Have you ever looked a raccoon in the eye? Up close, with no barrier, no mesh between you?
Ascloseasthissentenceoftype?
No? Well, I have, and let me tell you—it was a scary experience.
As Gilda and I were watching television Monday night, we were disturbed by the sound of our garage door opening. Gilda’s iPhone has an app that pings every time the door opens or closes.
We feared a home invasion. Did we call the police? Of course not. We weren’t thinking.
I slipped into my shoes, walked to our mudroom adjacent to the garage and heard clanking noises coming from the other side of the door. Quickly I opened the door a crack. Even more quickly I shut it as I realized a small raccoon was staring back at me from a storage ledge six feet off the ground.

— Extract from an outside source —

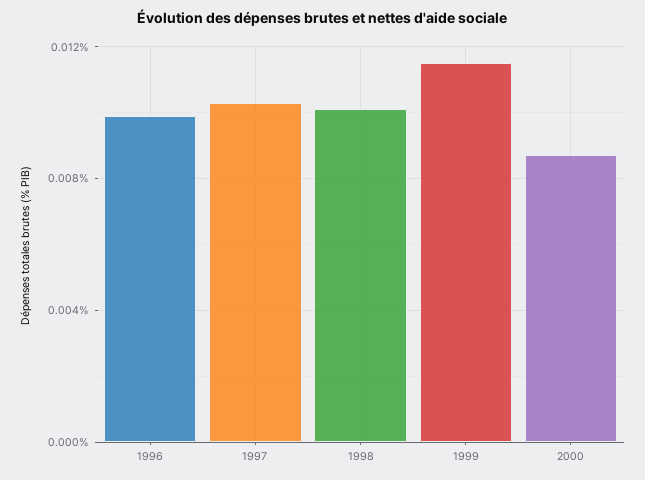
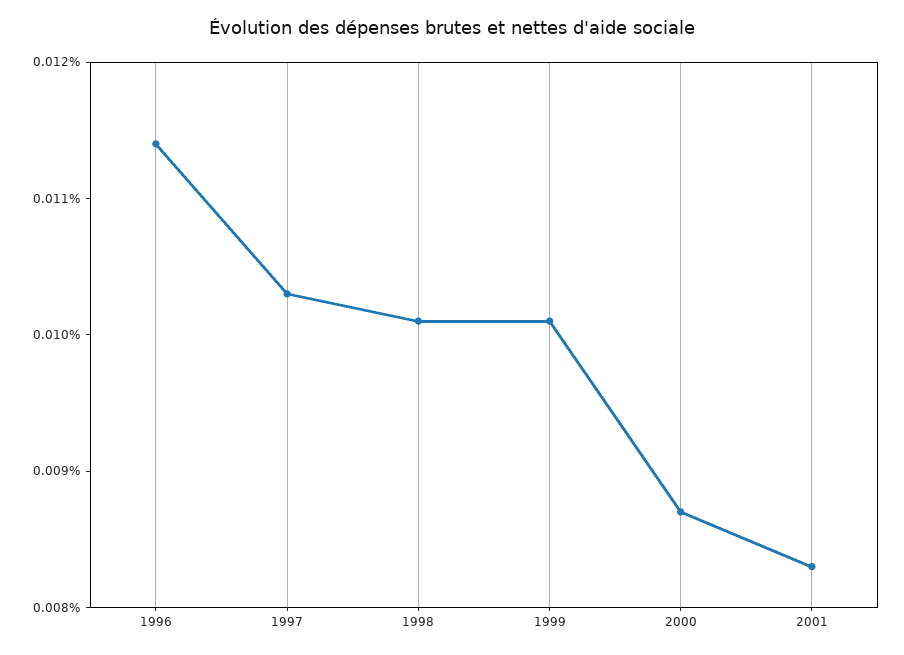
1996: 0.01 -> 0.0114
1999: 0.0115 -> 0.0101
2001: none -> 0.0083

As I composed myself in the mudroom the raccoon knocked down several more cans of bug spray.
A standoff began. We grabbed two small flashlights and went outside to the driveway. To get to the ledge the raccoon must have climbed up some lattice work stored along the back wall closest to the mudroom door, then touched the garage door opener as it made its way to the storage ledge.
We shined our flashlights on the ledge. Two eyes were illuminated. We surmised the raccoon was a youngster, probably as frightened and distraught of his predicament as we were. He, or she, was not moving.
We further reasoned that the raccoon had surreptitiously entered the garage about five hours earlier when Gilda returned from exercising. We figured the only option was to leave the garage door open throughout the night while locking the access door to the mudroom and hope the raccoon fled.
Our stratagem worked. But we did not know that until a wildlife control specialist came and checked out the garage. We engaged his services for a week—two traps, one outside near Gilda’s vegetable garden where some animal(s) had foraged on her tomatoes, one inside the garage just in case there was a secret hole in the wall that provided access.
Thursday morning a poppa raccoon awaited his discovery in the cage near the vegetable garden and eventual relocation to Putnam County.
The garage trap was moved to the yard. Both traps were baited with a raccoon’s delight—tuna fish (who knew?). No new guests Friday morning.
So far this experience has been just another joy of home ownership. But really, how stupid was I to open the door to what could have been a two-legged predator? I didn’t even have a bat or knife in hand to attack or defend myself.
I would have known better had I recalled what transpired some 45 years ago in our first house, a small Tudor with a slate roof.
After an especially deep snow fall, we were getting ready for bed when rumbling started, lasting about six seconds. I thought someone had rolled up the garage door and was breaking into our home.
I yelled to Gilda to call the police as I threw on a pair of jeans, a sweatshirt and sneakers, grabbed a baseball bat from the closet and raced outdoors to confront the intruder.
Outside I saw the garage door had not been opened. I spotted a pile of snow on an otherwise smooth blanket of snow. I looked to the roof and realized the snow had rumbled down the slate. I felt foolish.
But not as concerned as Gilda felt. The police had cautioned her I should not be outside lest they suspect I was the suspected burglar, armed as I was, with a bat. The patrol car arrived just as Gilda opened the front door and screamed for me to get inside.
Not so fast. After due process, the police let me go with an admonition never again to play the brave fool.
I remembered that sound advice too late for its appropriate implementation Monday night.